- [Web page edit records]
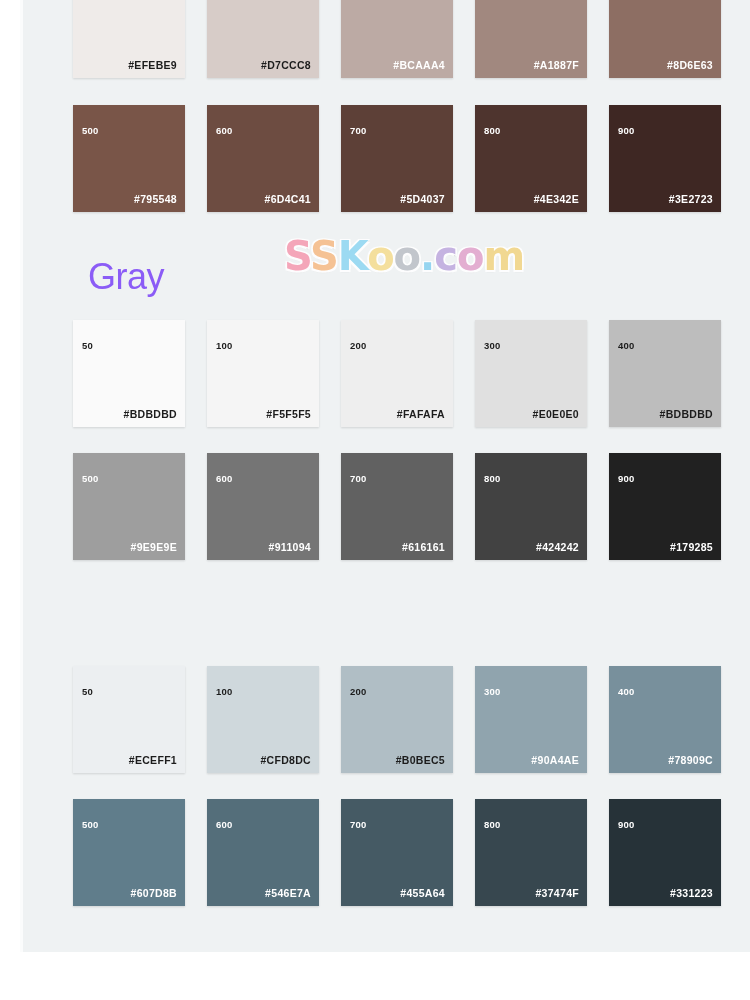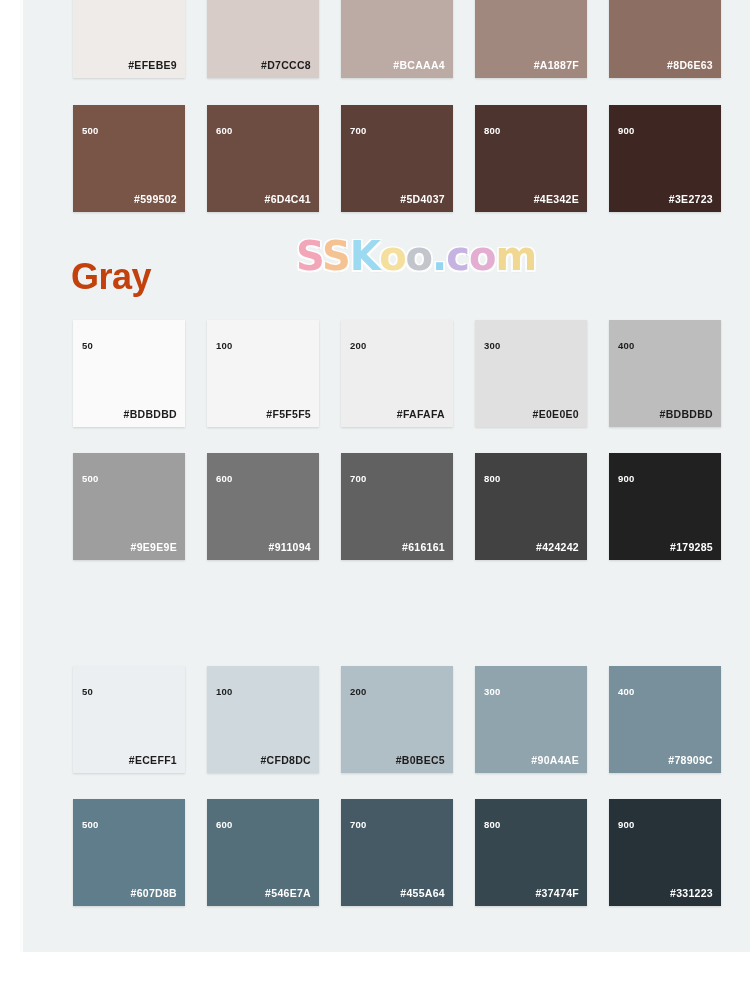"#599502" span.hex { text: 599502 -> 795548 }
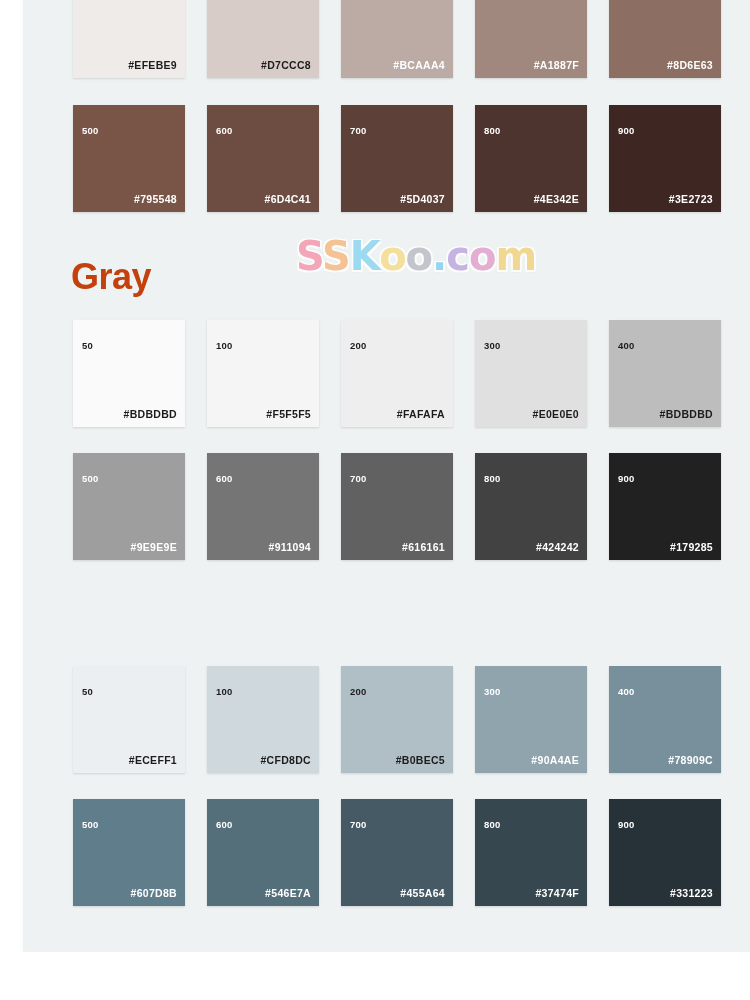"Gray" .section-title { color: #c2410c -> #8b5cf6; font-weight: bold -> normal; left: 51px -> 68px }
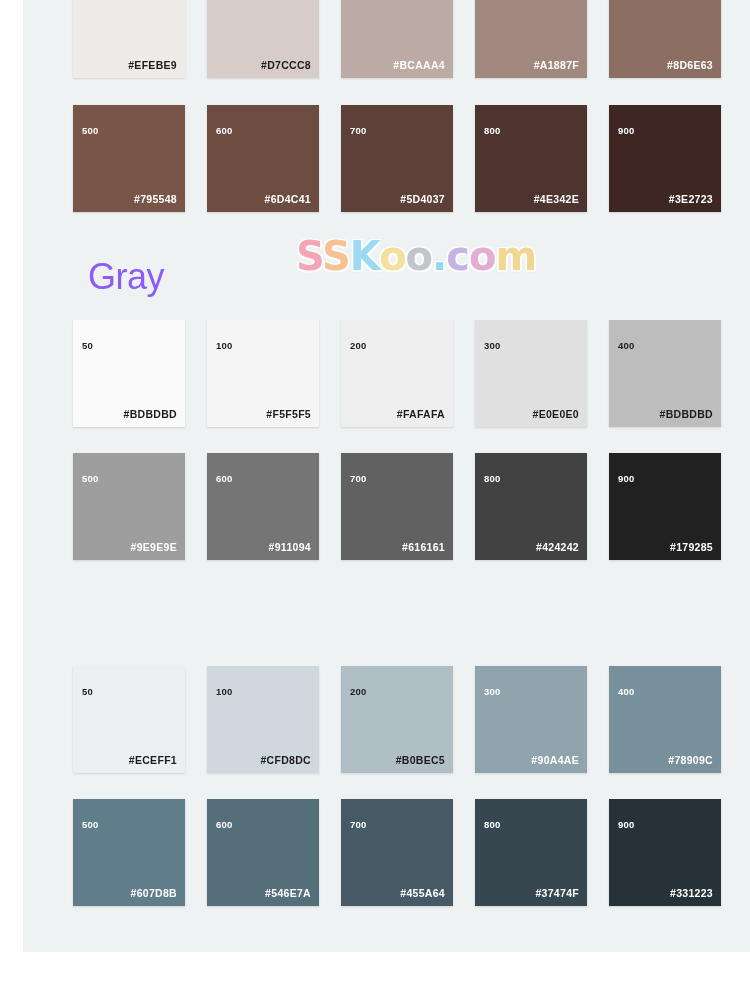"SSKoo.com" #watermark { left: 276px -> 264px }
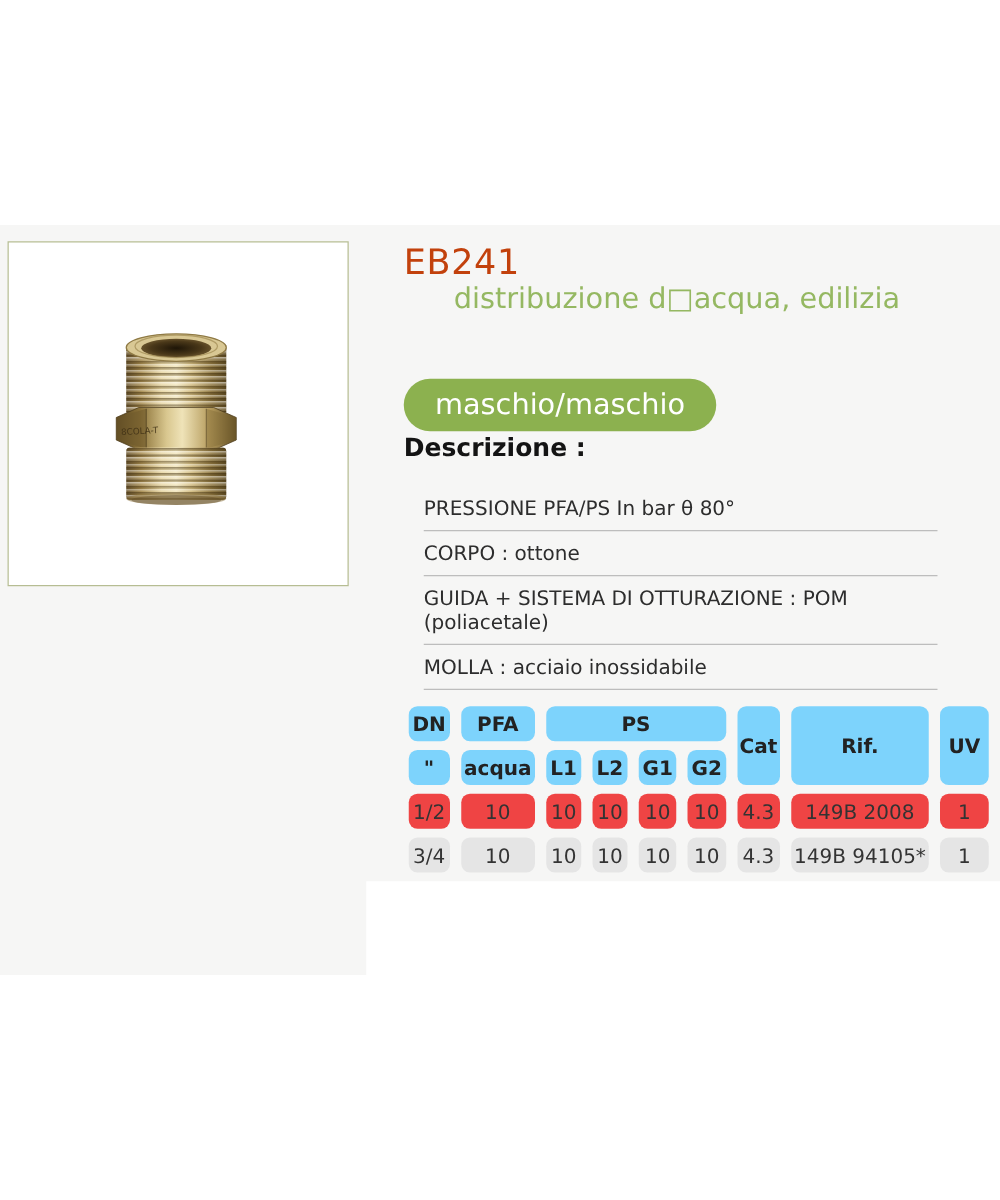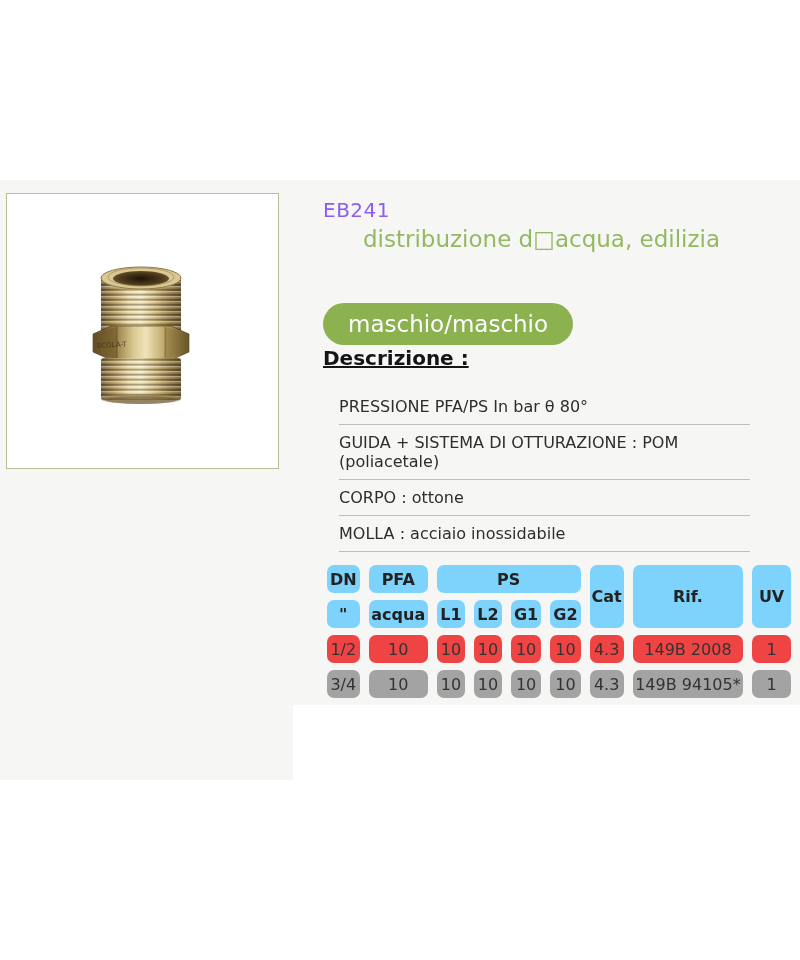"EB241" .product-code { color: #8b5cf6 -> #c2410c; font-size: 20px -> 28px }
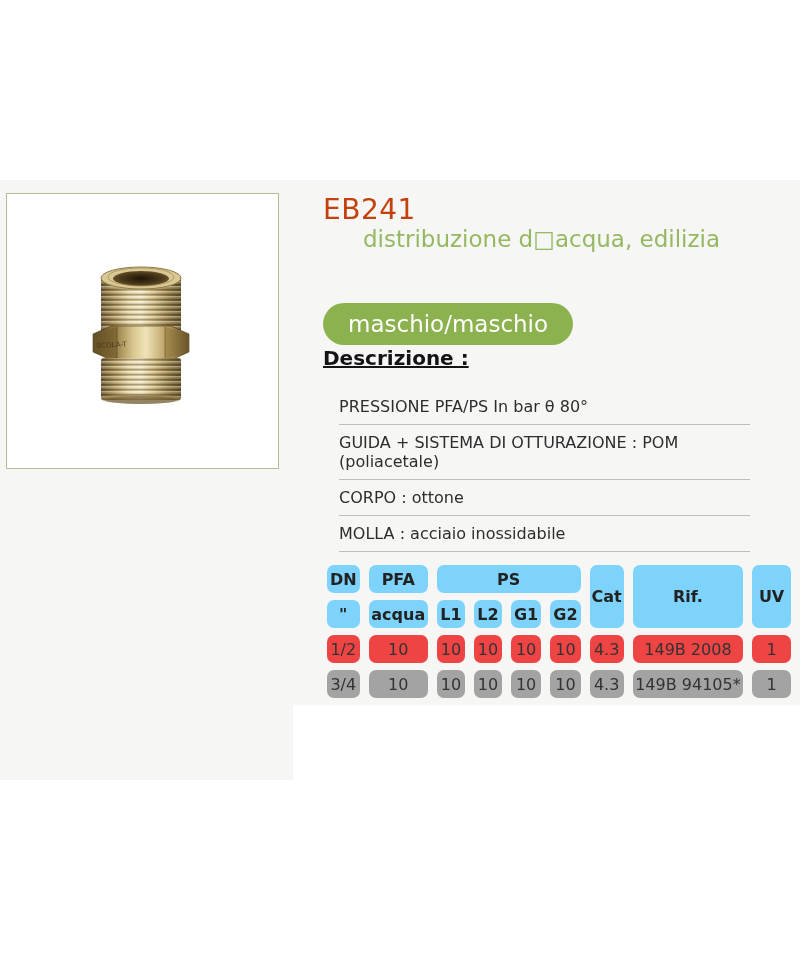"Descrizione :" .desc-heading { text-decoration: underline -> none }
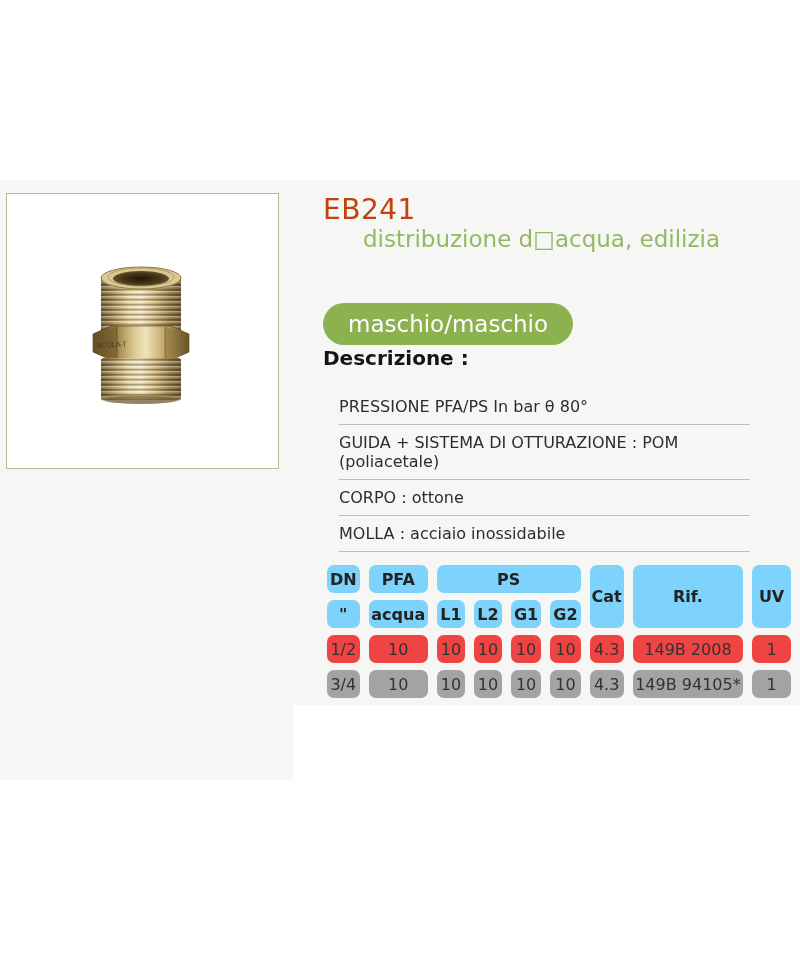"GUIDA + SISTEMA DI OTTURAZIONE" li { order: before "CORPO : ottone" -> after "CORPO : ottone" }
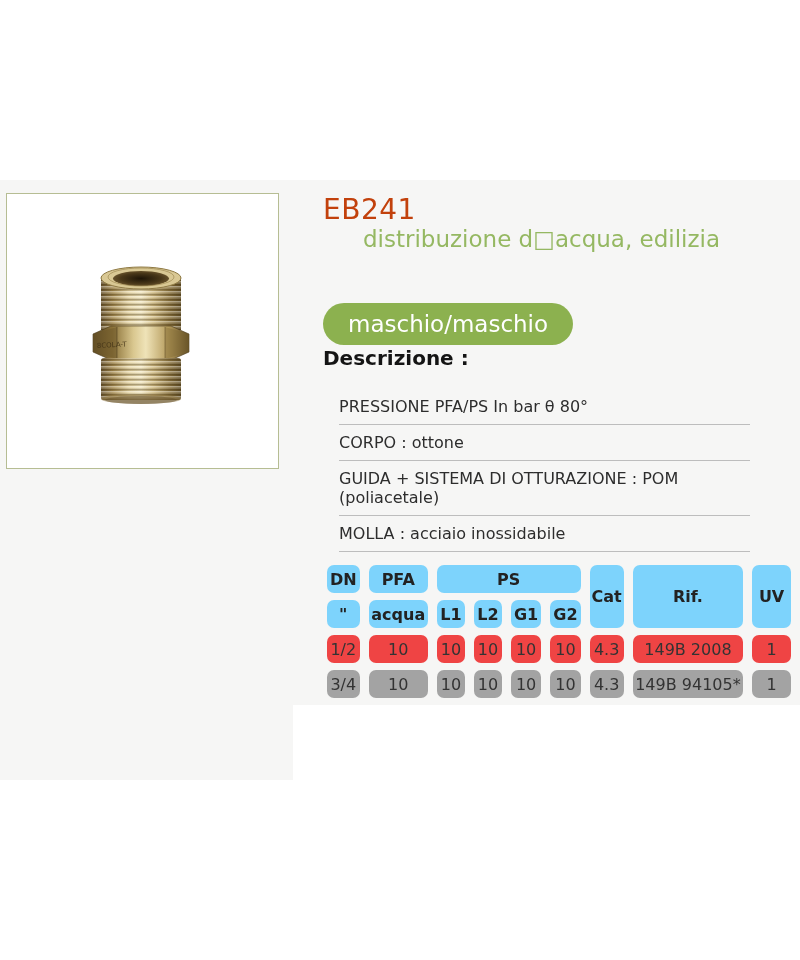"3/4" .row-b td { background: #a3a3a3 -> #e5e5e5 }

- [About this exercise]
Exactly the lines from the start of the entries above through the line with "color: #8b5cf6 ->" should be reproduced, and nothing else; drop the pictures.

- [Task answer]
"#599502" span.hex { text: 599502 -> 795548 }
"Gray" .section-title { color: #c2410c -> #8b5cf6; font-weight: bold -> normal; left: 51px -> 68px }
"SSKoo.com" #watermark { left: 276px -> 264px }
"EB241" .product-code { color: #8b5cf6 -> #c2410c; font-size: 20px -> 28px }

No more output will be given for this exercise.